World Bank & UNICEF Keep Children at the Center of Economic Recovery

First-of-its-kind partnership for COVID-19 resilience


The Client

The International Bank for Reconstruction and Development (IBRD) is a global development cooperative owned by 189 member countries and the largest development bank in the world.

UNICEF, the United Nations Children’s Fund, works in over 190 countries and territories to save children’s lives, to defend their rights, and to help them fulfil their potential, from early childhood through adolescence.

The Challenge

The COVID-19 pandemic has exacerbated poverty rates and global inequality, affecting millions of children worldwide. As countries confronted this unique and historic economic challenge, the World Bank and UNICEF were looking for new ways to accelerate funding to meet the increasing and urgent needs for its pandemic relief programs.

Citi was tasked with structuring a bond that draws on the World Bank’s Capital at Risk Notes Program, which is mainly used for disaster relief and emergency funding schemes. UNICEF needed a fast solution to mobilize capital markets to help boost their 2021 financing program. Additionally, Citi needed to identify a credible institutional investor that could take on the risks. The World Bank and UNICEF were also keen to find a way to engage with private banking clients.

The Solution

Citi acted as sole structurer and arranger for the groundbreaking $100mn UNICEF World Bank Bond to Support COVID-19 Resilience, an exceptionally innovative transaction from the World Bank, which allowed UNICEF to access capital markets funding to support its private sector fundraising activities. This was the first time for UNICEF to raise funding through the capital markets, via the World Bank with the issuance of a debt instrument against future donations, which required a full board approval.
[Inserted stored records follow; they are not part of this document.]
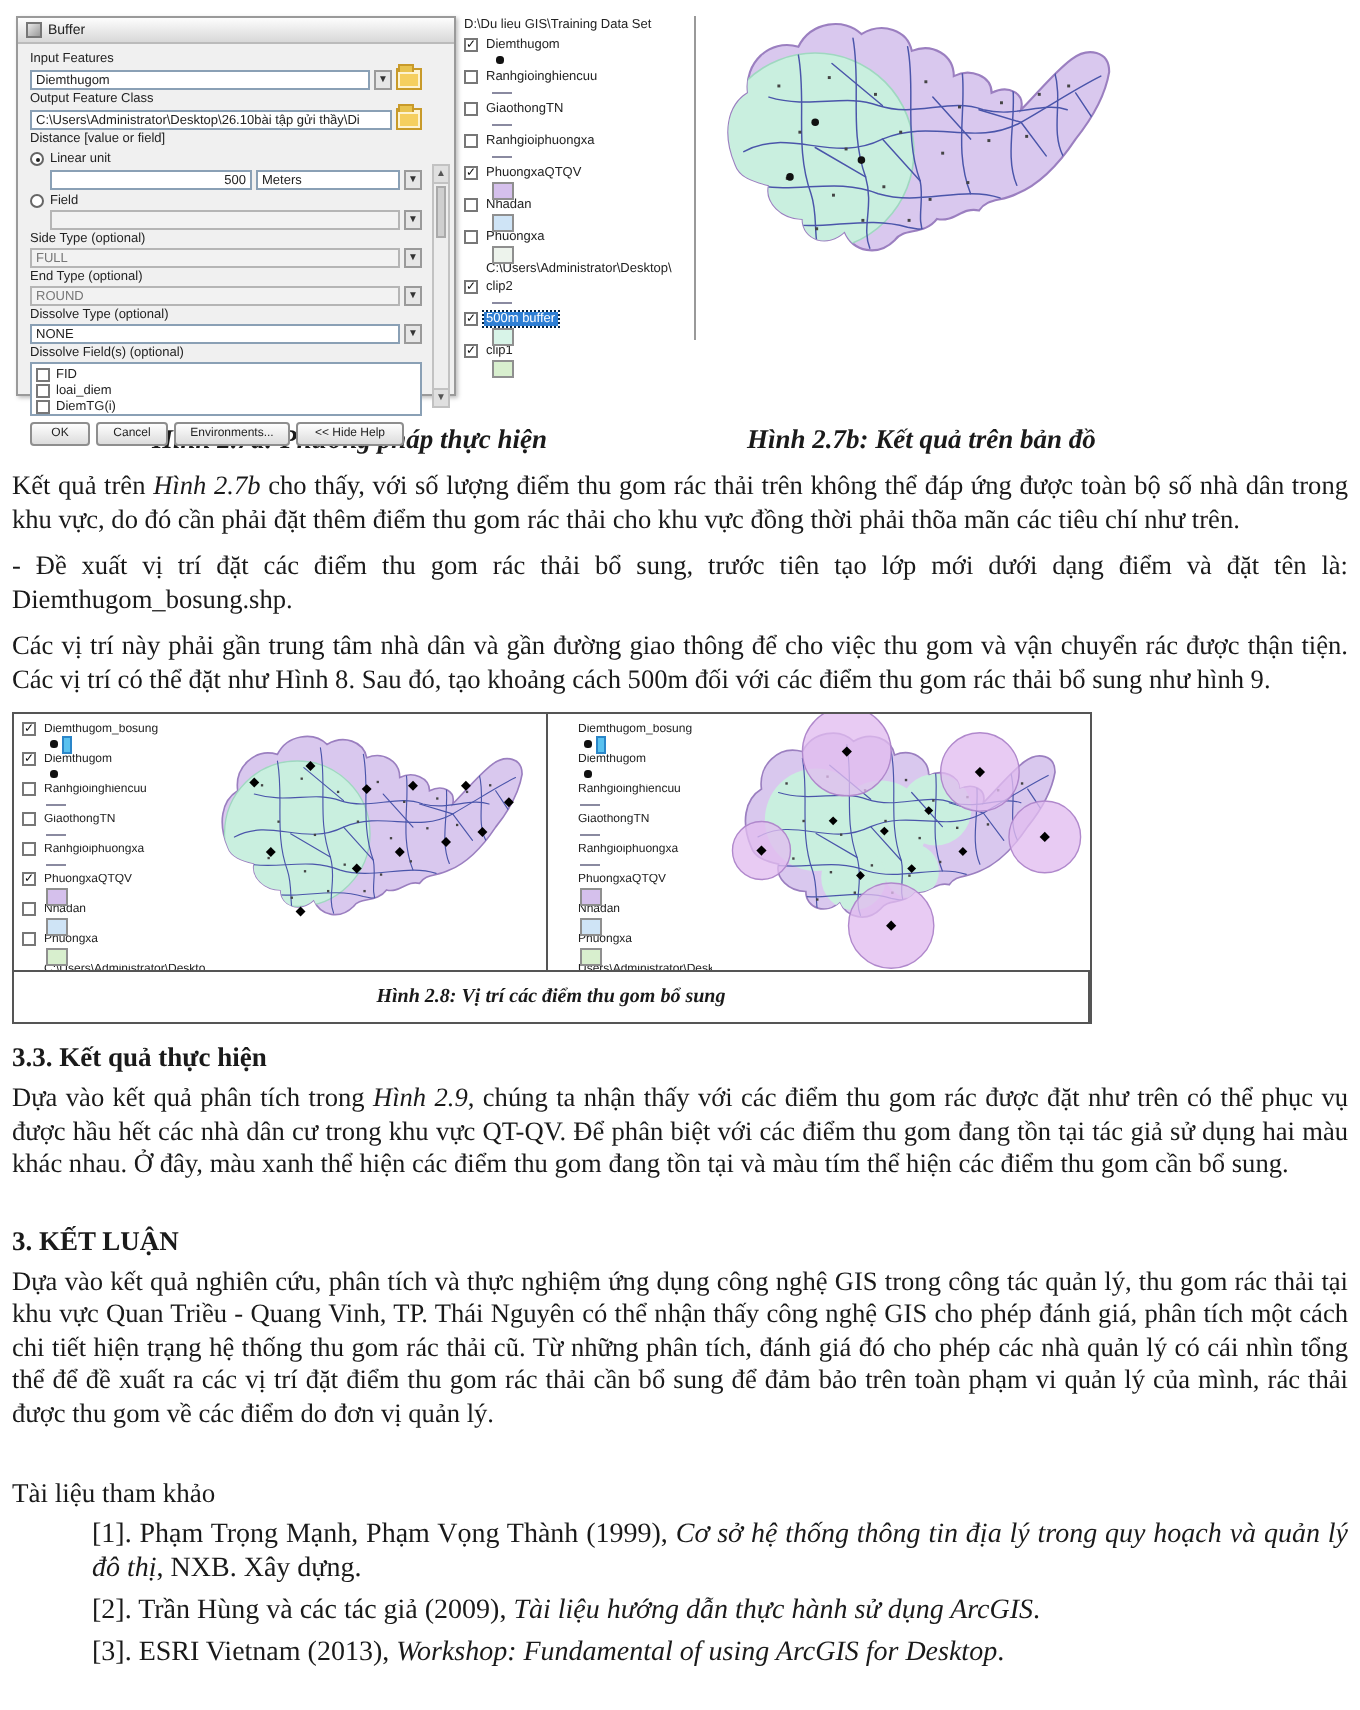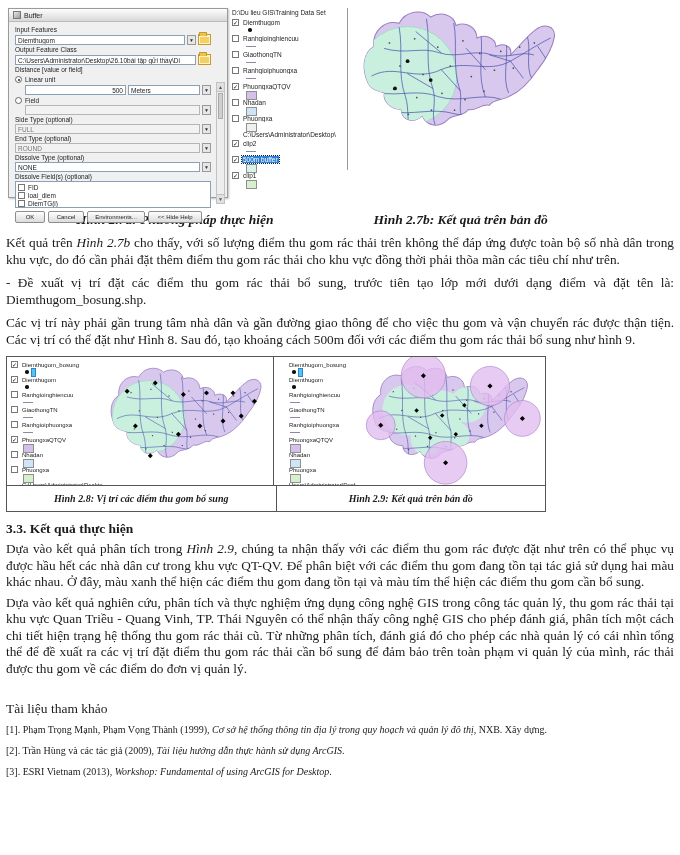--- a/index.html
+++ b/index.html
@@ -572,7 +572,6 @@
     </div>
     <div class="figcaps">
       <div class="fc1">Hình 2.8: Vị trí các điểm thu gom bổ sung</div>
-      <div class="fc2">Hình 2.9: Kết quả trên bản đồ</div>
     </div>
   </div>
 

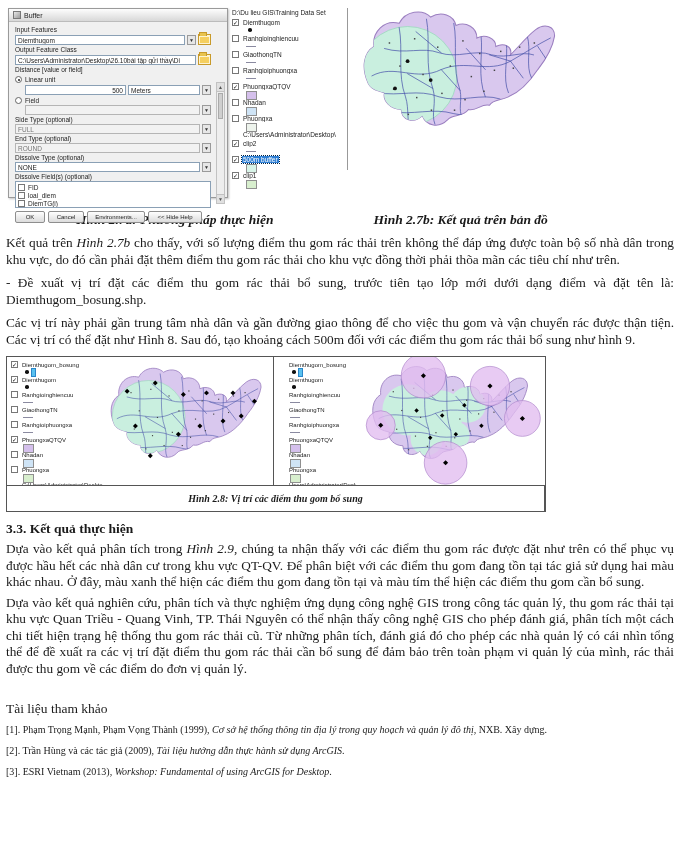--- a/index.html
+++ b/index.html
@@ -578,6 +578,7 @@
   <h3 class="sec">3.3. Kết quả thực hiện</h3>
   <p class="body" style="margin-top:4px;"><span>Dựa vào kết quả phân tích trong </span><i>Hình 2.9</i><span>, chúng ta nhận thấy với các điểm thu gom rác được đặt như trên có thể phục vụ được hầu hết các nhà dân cư trong khu vực QT-QV. Để phân biệt với các điểm thu gom đang tồn tại tác giả sử dụng hai màu khác nhau. Ở đây, màu xanh thể hiện các điểm thu gom đang tồn tại và màu tím thể hiện các điểm thu gom cần bổ sung.</span></p>
 
+  <h3 class="sec sp">3. KẾT LUẬN</h3>
   <p class="body" style="margin-top:4px;">Dựa vào kết quả nghiên cứu, phân tích và thực nghiệm ứng dụng công nghệ GIS trong công tác quản lý, thu gom rác thải tại khu vực Quan Triều - Quang Vinh, TP. Thái Nguyên có thể nhận thấy công nghệ GIS cho phép đánh giá, phân tích một cách chi tiết hiện trạng hệ thống thu gom rác thải cũ. Từ những phân tích, đánh giá đó cho phép các nhà quản lý có cái nhìn tổng thể để đề xuất ra các vị trí đặt điểm thu gom rác thải cần bổ sung để đảm bảo trên toàn phạm vi quản lý của mình, rác thải được thu gom về các điểm do đơn vị quản lý.</p>
 
   <div class="refs-head">Tài liệu tham khảo</div>

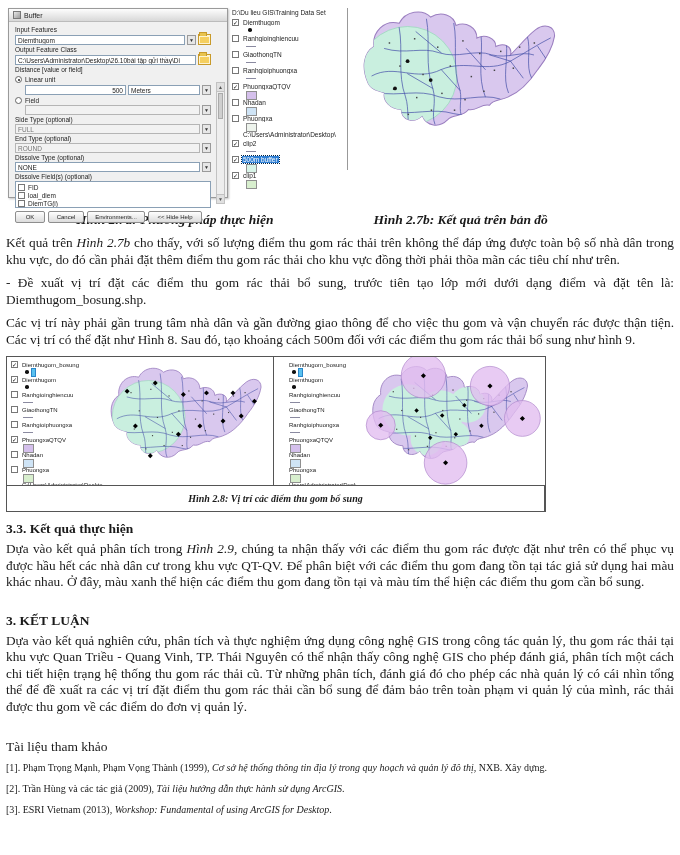--- a/index.html
+++ b/index.html
@@ -104,7 +104,7 @@
   h3.sec { font-size:13.5px; font-weight:bold; margin-top:9px; }
   h3.sec.sp { margin-top:22px; }
   .refs-head { font-size:13.5px; font-weight:normal; margin-top:24px; }
-  p.ref { font-size:10px; line-height:17px; margin-top:4px; text-align:justify; }
+  p.ref { font-size:14px; line-height:17px; margin-top:4px; text-align:justify;margin-left:40px; }
 </style>
 </head>
 <body>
The bond proceeds will support two programs: US$50mn will be used by World Bank to finance its sustainable development programs, including projects targeting the health and socioeconomic impacts of COVID-19. The remaining US$50mn will be allocated to UNICEF to expand programs in various countries chosen by UNICEF, targeting future funding of up to US$450mn. The UNICEF programs help children globally, including through COVID-19 relief efforts around vaccines, healthcare access and educational support.

The Result

The transaction provided UNICEF with a new financial funding instrument, and at the same time gave fixed income investors a leveraged impact in support of UNICEF’s work with children, including COVID-19 resilience programs around the world. Citi Private Bank’s sustainable investing platform, Investing with Purpose, provided the World Bank and UNICEF with a new private wealth distribution channel and the opportunity for Private Bank clients to invest alongside Citi’s institutional clients. World Bank Group President David Malpass remarked, “We are grateful to our investors for joining this effort and demonstrating how investors can participate in the global response to COVID-19, through this unique opportunity to scale up resources available to UNICEF to expand its programs.”